You know, you can be the most romantic guy in the world, and
destroy every romantic act you do in about 10 seconds. Yep, that’s right. All
it takes is a momentary lapse, in which you forget to act like a spiritual man
and start acting like a fleshly one. That’s it, in that 10 second lapse, all
the ugliness of a selfish, childish, carnal man can destroy a lifetime of being
a loving husband.
You might think I’m talking about abusive husbands, so what
I’m saying really doesn’t apply to you. To that I say “HA!” I’ve come to the conclusion
that most marital abuse isn’t physical abuse, but emotional abuse. Emotional
abuse always stems out of immaturity and selfishness.
What I’m talking about here are those moments we all tend to
have, when we allow our emotions to overcome our reason, and the dark side of
our character shows through. Now, don’t try and tell me you don’t have a dark
side to your character, we’ve all got one. You may have it well hidden, and you
should, but that doesn’t mean that it isn’t there; it just means that you try
and keep it locked up.
Mankind in general is a selfish, greedy, uncaring race. If you
don’t believe me, just look at a baby sometime. Have you ever seen anything more
self-centered than a baby? They are all convinced that the world revolves
around them. Mommy, daddy and everyone else just exist to serve them. All they
have to do is cry, and the whole world jumps to do their bidding. Sounds kind
of self-centered to me.
Granted, they’re babies and they can’t do much more than
cry. Okay, I understand that; I’m really not here to get down on babies.
However, I am here to get down on the 40 year-old babies. You know what I mean,
those of us who are supposed to be adults, but can act as childish,
self-centered and spoiled as a baby. Those who think that whatever they want,
their wife should jump. Those who think that their wife exists to serve them.
Those that think they can blow up whenever they want, and their wife has to
forgive them.
It’s amazing how quickly we can all blow up over the
littlest things, if we let our guard down. Yeah, I said littlest things. That
thing which you think is worth blowing up about, is probably just as little as
the thing that you see others blow up about.
Let me ask you something; where do you plan on being in 100
years? I hope your answer to that is that you expect to be in heaven. If that’s
so, then let me ask you another question; will that thing that you’re getting upset
about today, be important in 100 years? If not, why are you getting upset about
it?
We’ve got to learn how to get things into perspective. We’re
supposed to have our eyes fixed on the things above, not the things below. If
that’s the case, then the things below really aren’t all that important. So,
why do we get so upset about them? Because we want things our way, that’s why. In
other words, we’re being self-centered. Ouch!

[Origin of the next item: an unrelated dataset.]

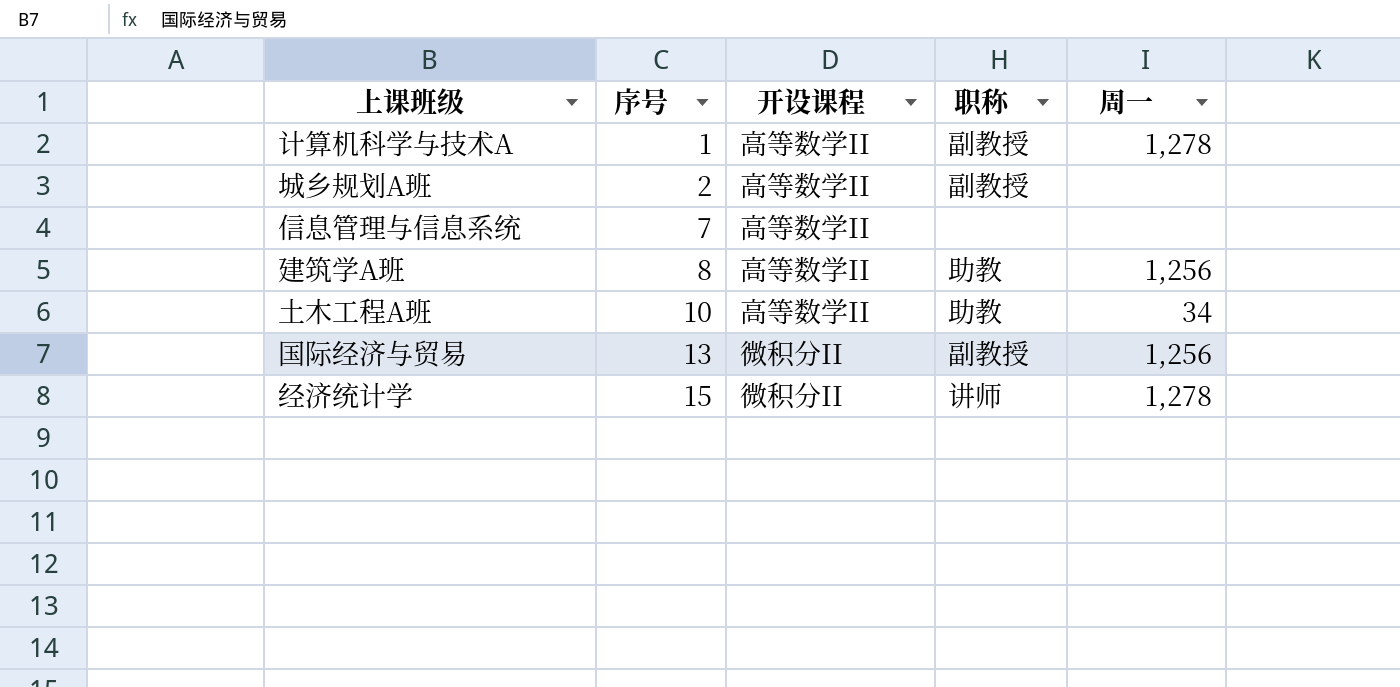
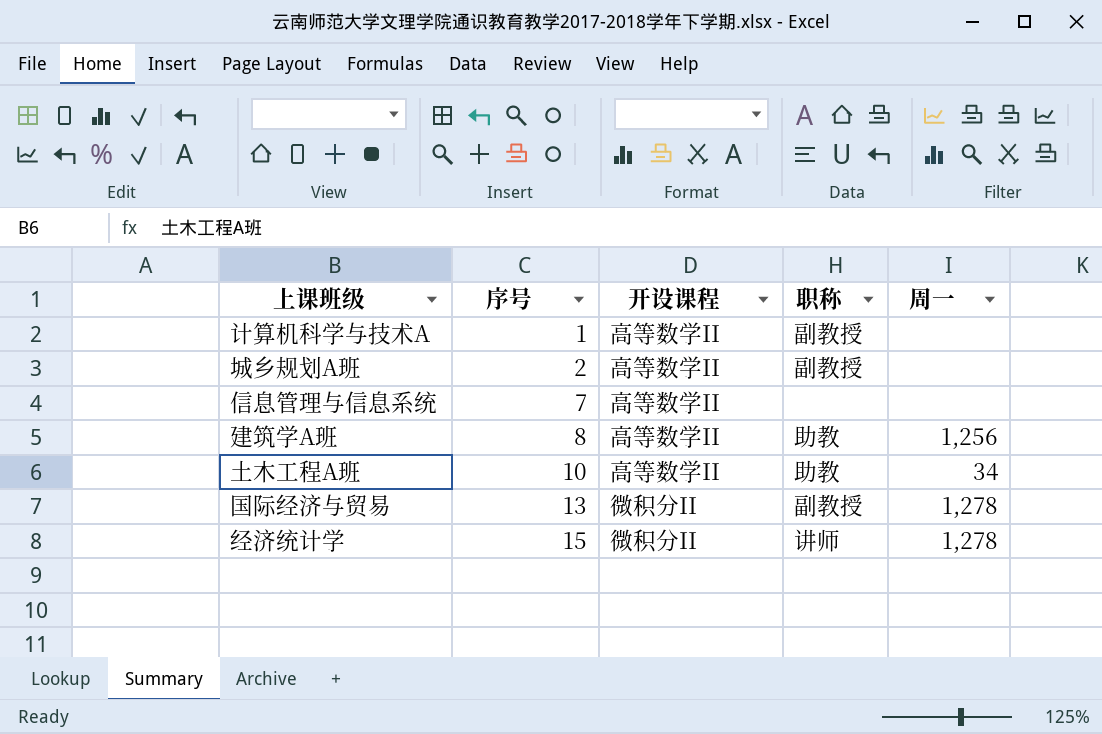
计算机科学与技术A | 周一: 1,278 -> none
国际经济与贸易 | 周一: 1,256 -> 1,278

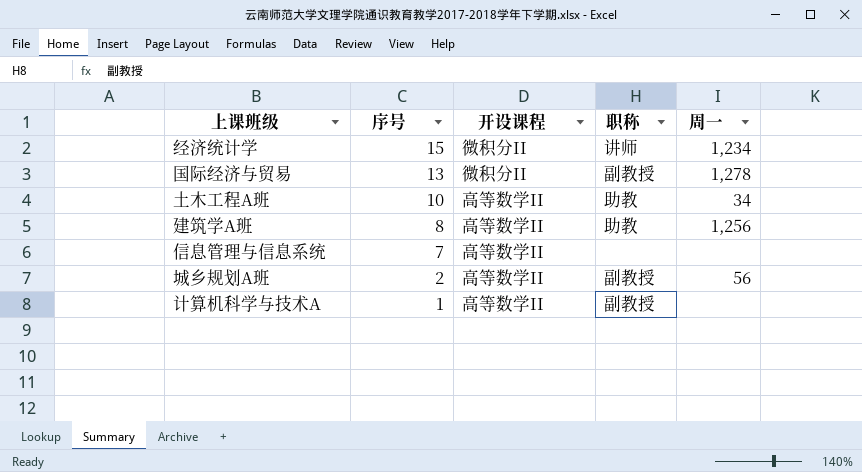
row order: 序号 ascending -> 序号 descending
经济统计学 | 周一: 1,278 -> 1,234
城乡规划A班 | 周一: none -> 56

Here’s the rub. Every time we blow up about some
insignificant thing that isn’t going to matter in 100 years, we negate
everything that we’ve been doing to be romantic towards our wives. In other
words, all those points you’ve been building up, by being romantic, are all
blown away by one little blowup.
Putting it that way, it seems to me that those blowups are
pretty darn expensive. At that price, it seems like it would be better to save
them for things that are worthwhile, not the little stuff. That way, at least
we lose those points over something that really matters.